As you know, my focus of study is, what about those who went online to try and do something? How did that inform the traditional media’s reporting of the hurricane? How can trauma theory be used to articulate and analyze those moves?
I can’t wait to start writing! I ordered several more items from Amazon today to keep my work up-to-date and comprehensive: Anderson Cooper’s Dispatches from the Edge : A Memoir of War, Disasters, and Survival and the 2005 Complete Guide to the Hurricane Katrina Disaster – Federal Reports, Government Response, Science Reports, Devastation to Louisiana, New Orleans, Mississippi, Alabama dvd. It’s been pretty difficult to read about the goings on of that week in late-August, but I have to make sure that I contribute something, even if it is in dissertation form rather than physical labor.
Gavin Mahlie, one of New Orleans’ most active and popular actors, died in his sleep Tuesday morning. He was 42.
The only actor to have appeared in all 12 seasons of The Shakespeare Festival at Tulane, he had acted in more than 60 local theater productions at virtually every stage in town. His “Richard III ” and Shylock in “The Merchant of Venice” were but two of a gallery of his celebrated Shakespearean portrayals. He was also a regular in the political plays of local playwright Jim Fitzmorris.
His last performance was in the title role of “Uncle Vanya” for the Red Noses theater company, which he helped found. He was to have reprised his baggy-pants comic version of Puck in “A Midsummer Night’s Dream” for school audiences this month and was set to star in “Kimberly Akimbo” next month in Southern Rep’s first post-Katrina staging.
I think tomorrow’s paper in New Orleans is to have more information. I am still finding out information and have spent all day remembering Gavin’s performances and quirky personality. I’d never have thought he would be a fan of the Black Eyed Peas, but he was. That still makes me smile.

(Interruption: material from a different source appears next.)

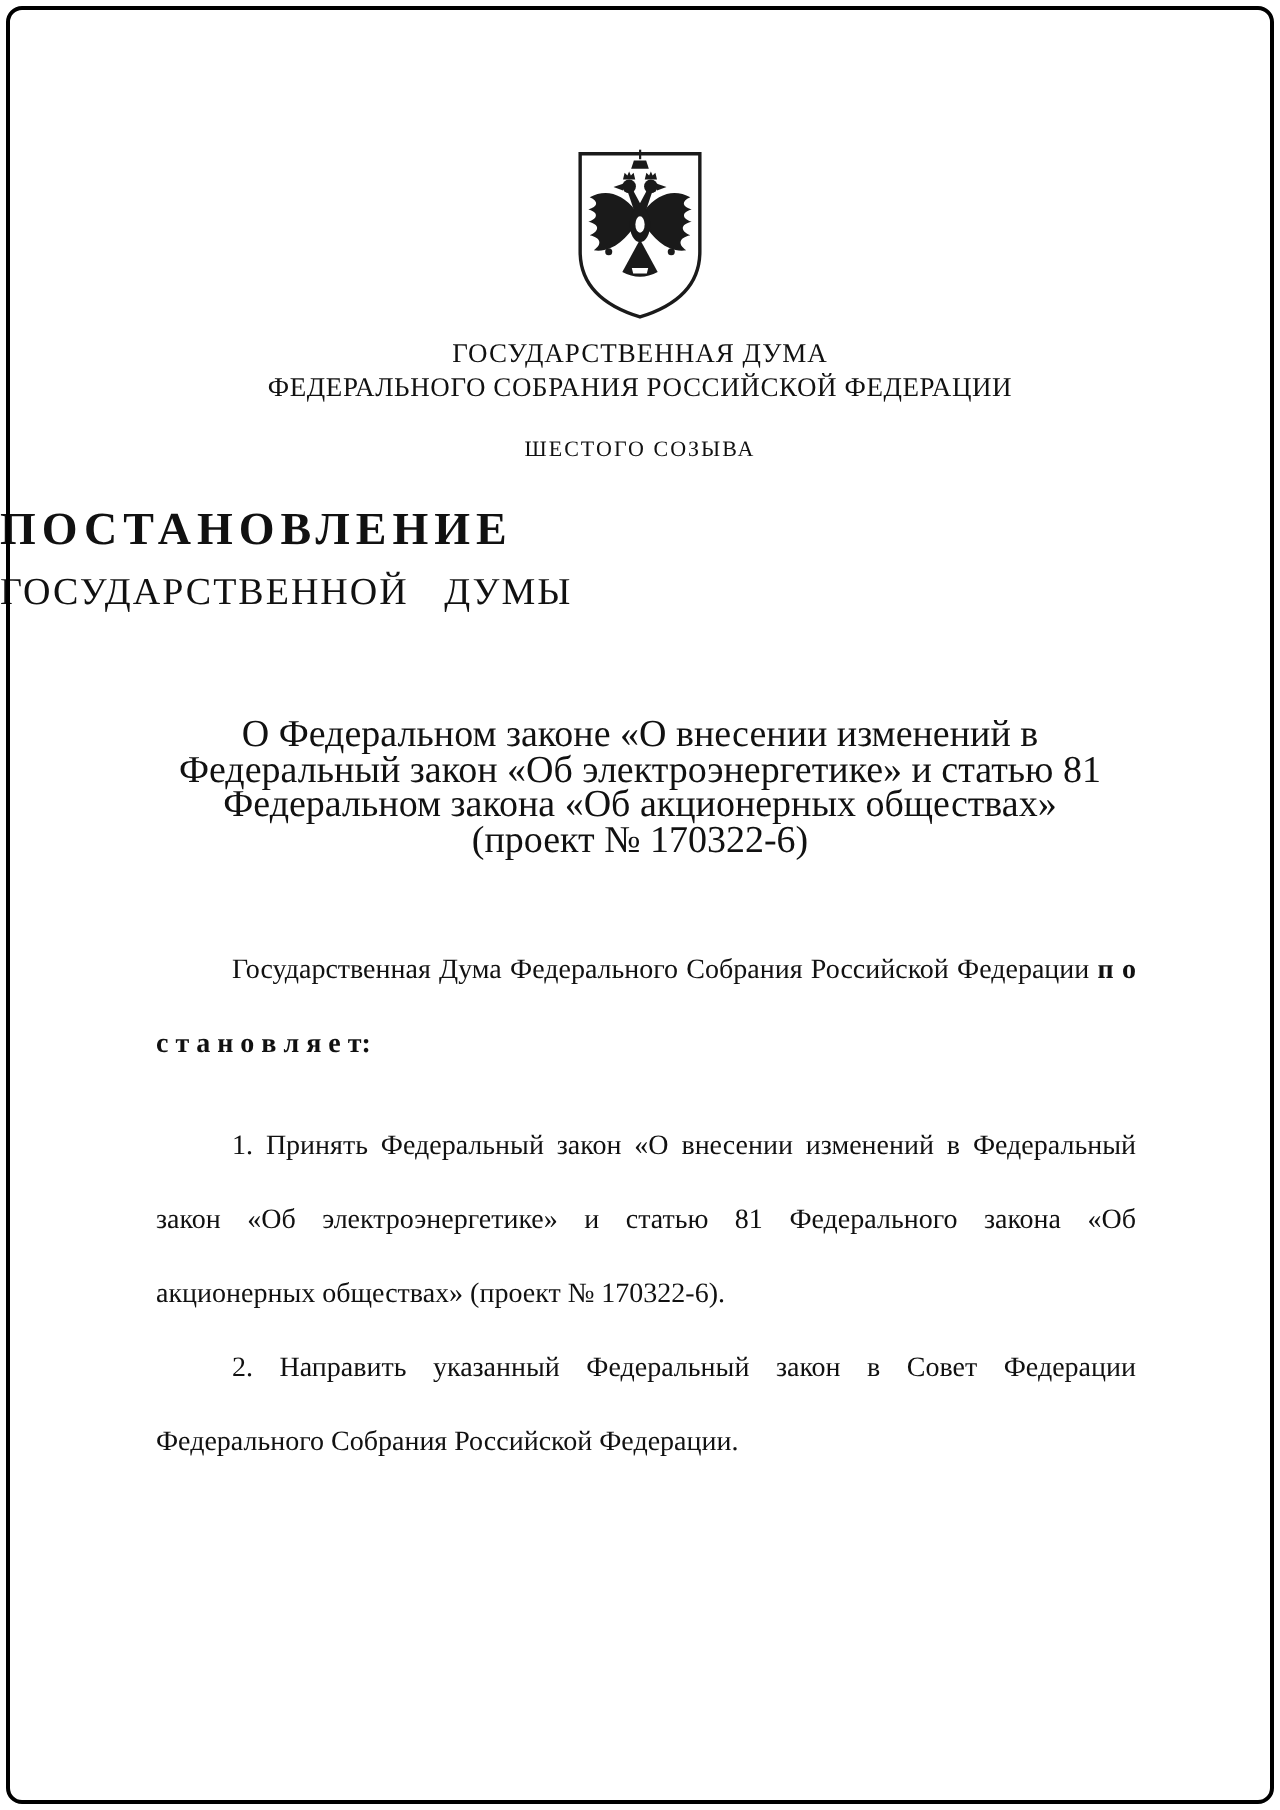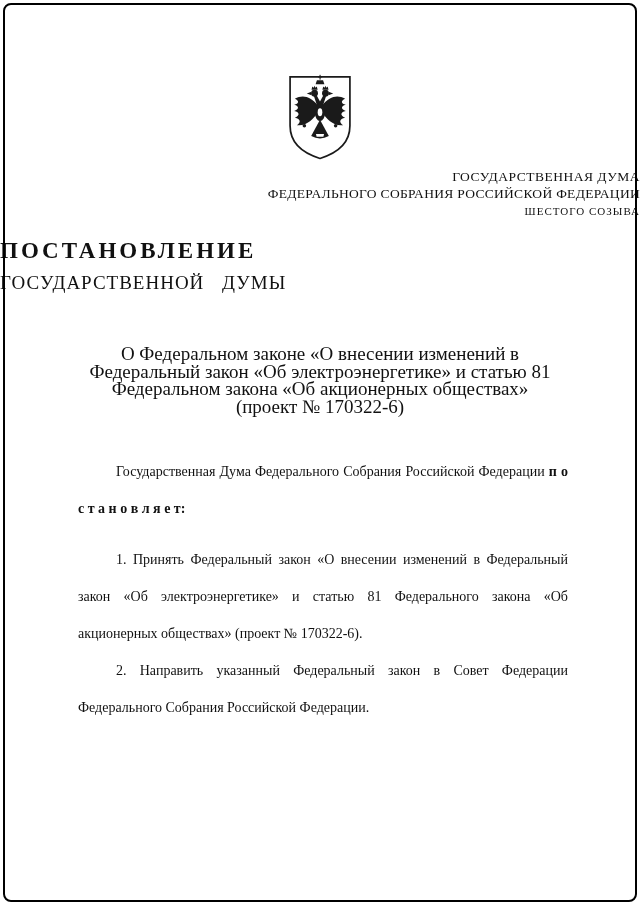"ГОСУДАРСТВЕННАЯ ДУМА" .org { text-align: right -> center }
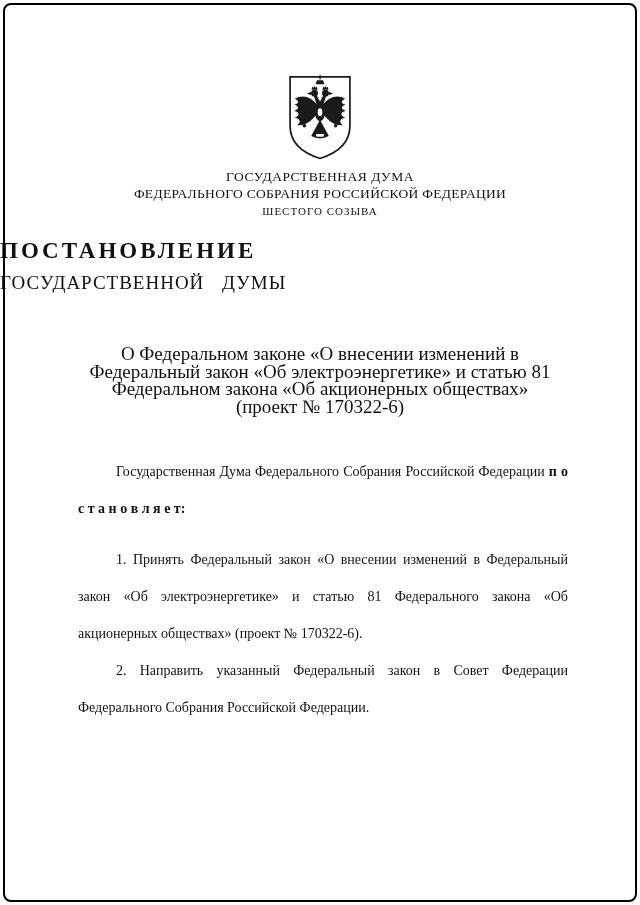"ШЕСТОГО СОЗЫВА" .org-line3 { margin-top: 2px -> 16px }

Although people who are related generally disagree….
Here’s the deal: I had the same thoughts as Bob years ago when I heard about the money being spent on a Mars mission. I have nothing against NASA or other scientific powers that be. My father made pieces of the external tank of the Space Shuttle at Martin Marietta for 30 years. But I cannot understand why the government would fund space exploration at a time when, as Bob Schieffer puts it, “We can’t figure out how to get those thousands of trailers standing empty in Arkansas down to New Orleans down to house the people who lost their homes during Katrina, but we’re designing housing for the moon?”
While I am not a basketball fan, you can’t help but watch a few seconds of March Madness while channel surfing. Yesterday we watched a full game though, that being the NCAA Division II championship game. The winners, Winona State! Just a hop, skip, and jump away from AC’s alma mater, St. Mary’s. Here’s a link to the Winona Daily News story, although I think the headline should read “Reaction in Winona huge” rather than “hug.” You tell me…although they are a friendly people!
We’re gonna call AC’s friends to see if there was crazy partying in the streets last night–first round of cheese curds is on me!
I had visited CBSNews.com looking for the text of the interview I saw on Anne Rice this past Sunday, but instead came across these two: Unearthing Pompeii which discusses natural disasters, and “New Orleans Mayor: Rebuild Anywhere.” The latter doesn’t restore my faith in the current mayor, but the Bring New Orleans Back Commission report looks hopeful. I want to help them achieve their recommendations, “from revamping schools to consolidating some city offices. The wish-list of projects included new light-rail systems, more farmers’ markets, new riverfront development, job-training sites and better flood protection.”